*Task details:* Make an exact copy of all the records that follow, apart from the pictures.

*The data:*
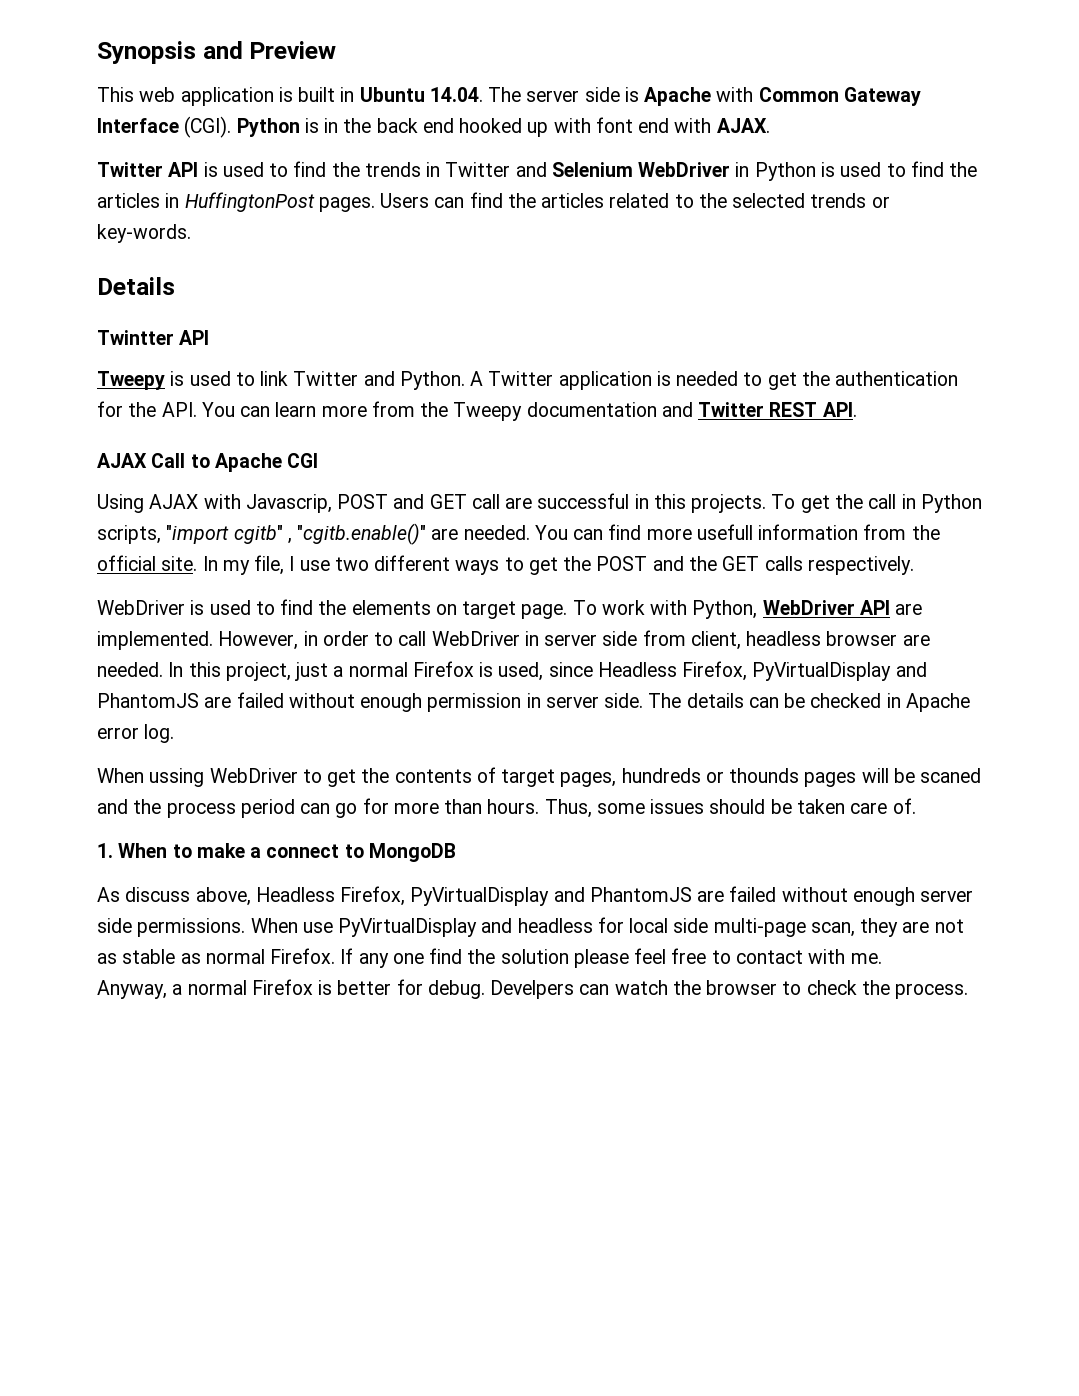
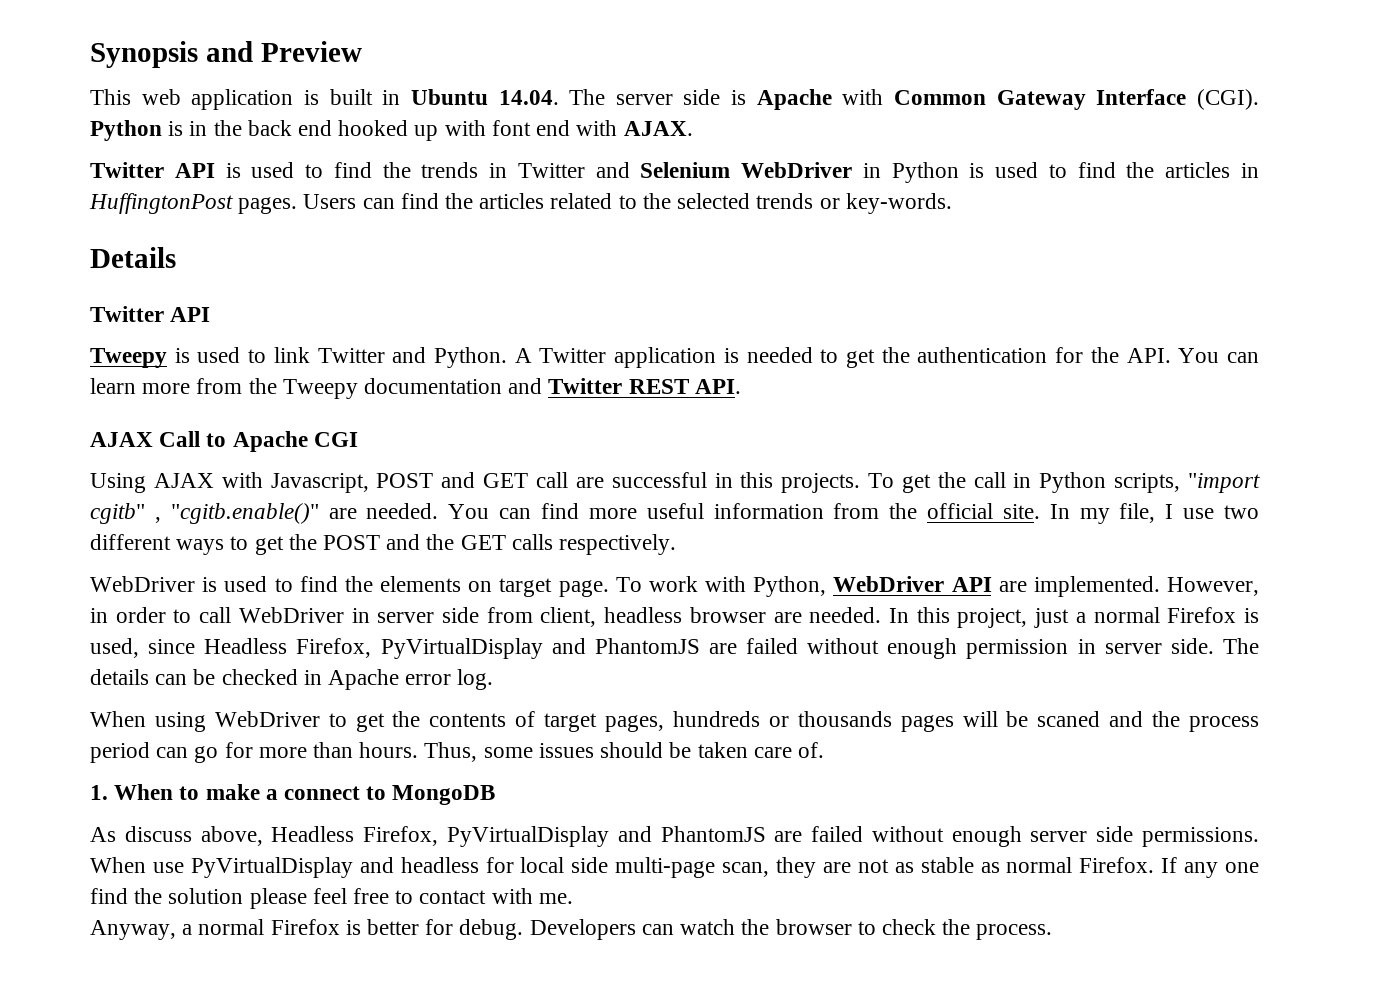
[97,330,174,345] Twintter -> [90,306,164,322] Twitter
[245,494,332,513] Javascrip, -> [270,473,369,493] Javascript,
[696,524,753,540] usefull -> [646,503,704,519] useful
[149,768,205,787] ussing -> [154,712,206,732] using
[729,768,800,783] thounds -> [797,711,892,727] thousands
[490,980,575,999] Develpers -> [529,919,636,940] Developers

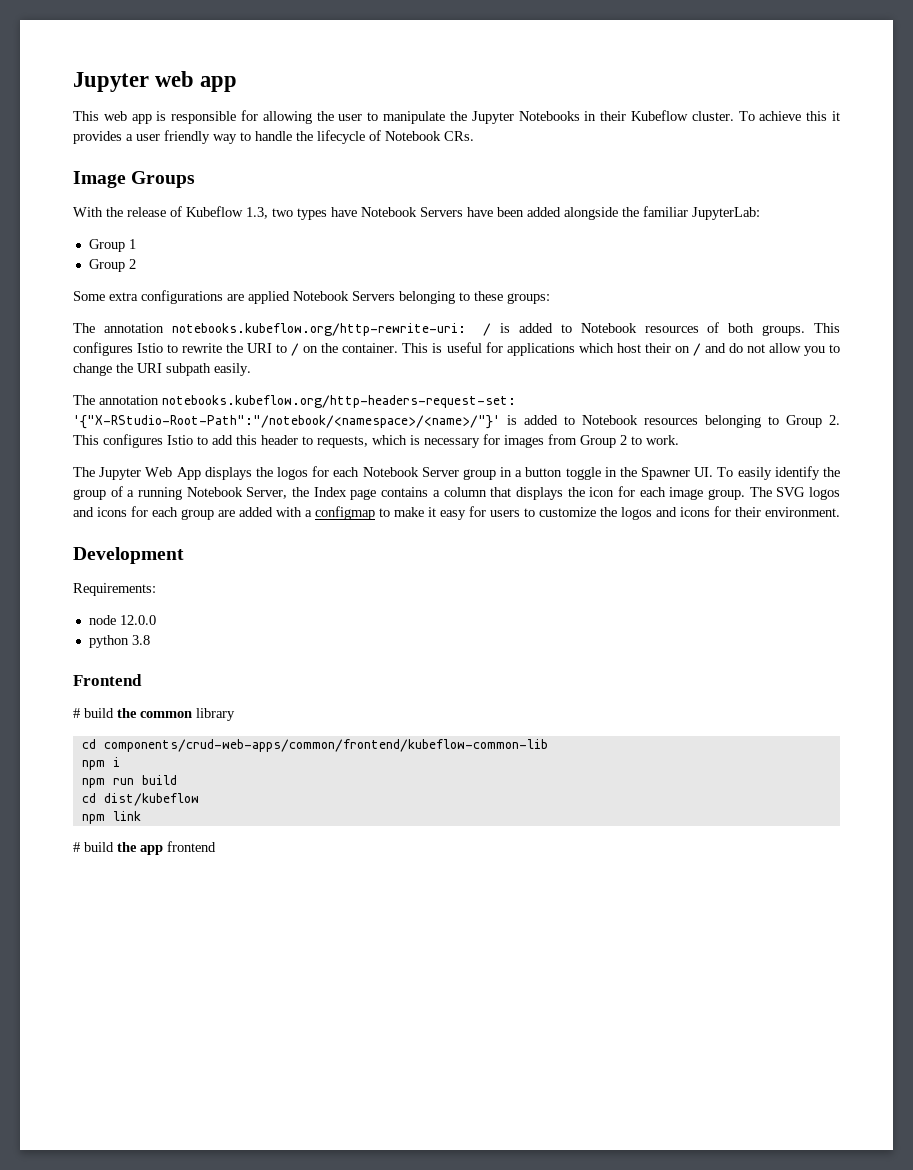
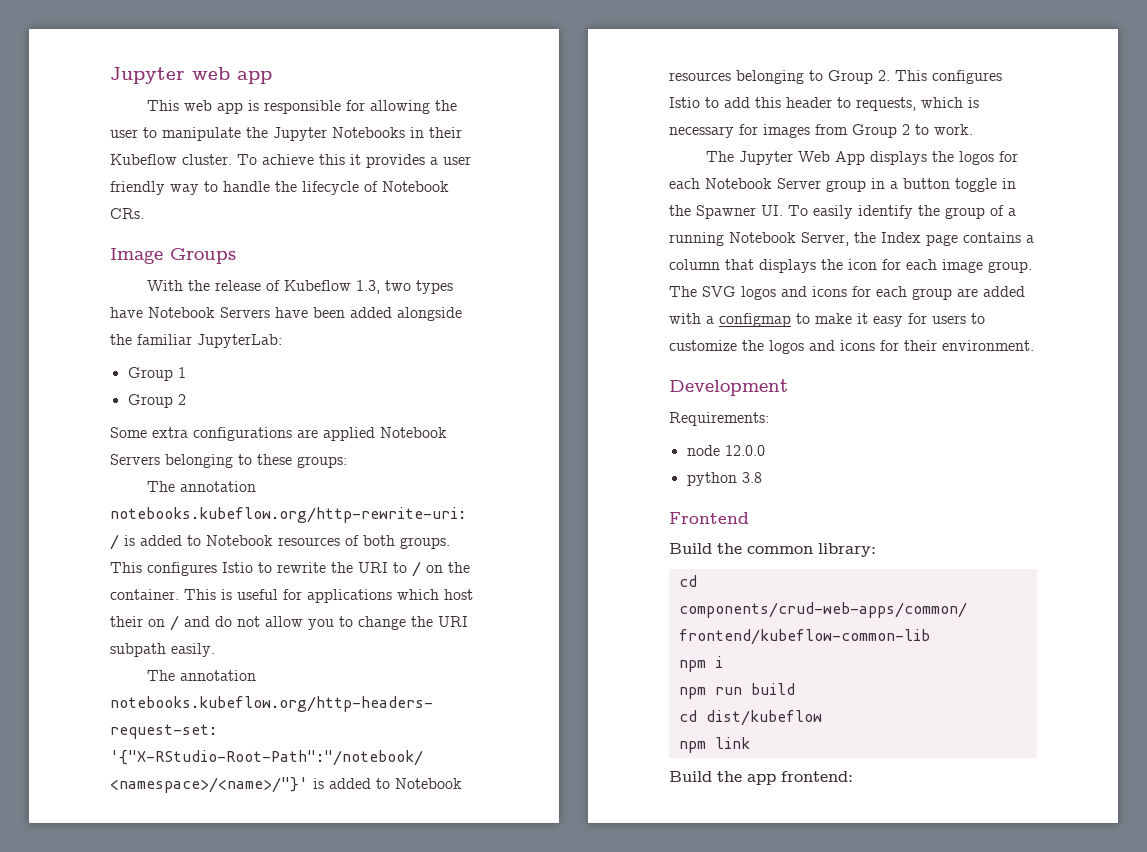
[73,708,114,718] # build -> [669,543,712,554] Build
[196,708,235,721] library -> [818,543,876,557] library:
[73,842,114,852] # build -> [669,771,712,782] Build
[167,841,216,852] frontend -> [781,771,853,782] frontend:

*Response:*
[97,330,174,345] Twintter -> [90,306,164,322] Twitter
[245,494,332,513] Javascrip, -> [270,473,369,493] Javascript,
[696,524,753,540] usefull -> [646,503,704,519] useful
[149,768,205,787] ussing -> [154,712,206,732] using
[729,768,800,783] thounds -> [797,711,892,727] thousands
[490,980,575,999] Develpers -> [529,919,636,940] Developers

[73,708,114,718] # build -> [669,543,712,554] Build
[196,708,235,721] library -> [818,543,876,557] library:
[73,842,114,852] # build -> [669,771,712,782] Build
[167,841,216,852] frontend -> [781,771,853,782] frontend:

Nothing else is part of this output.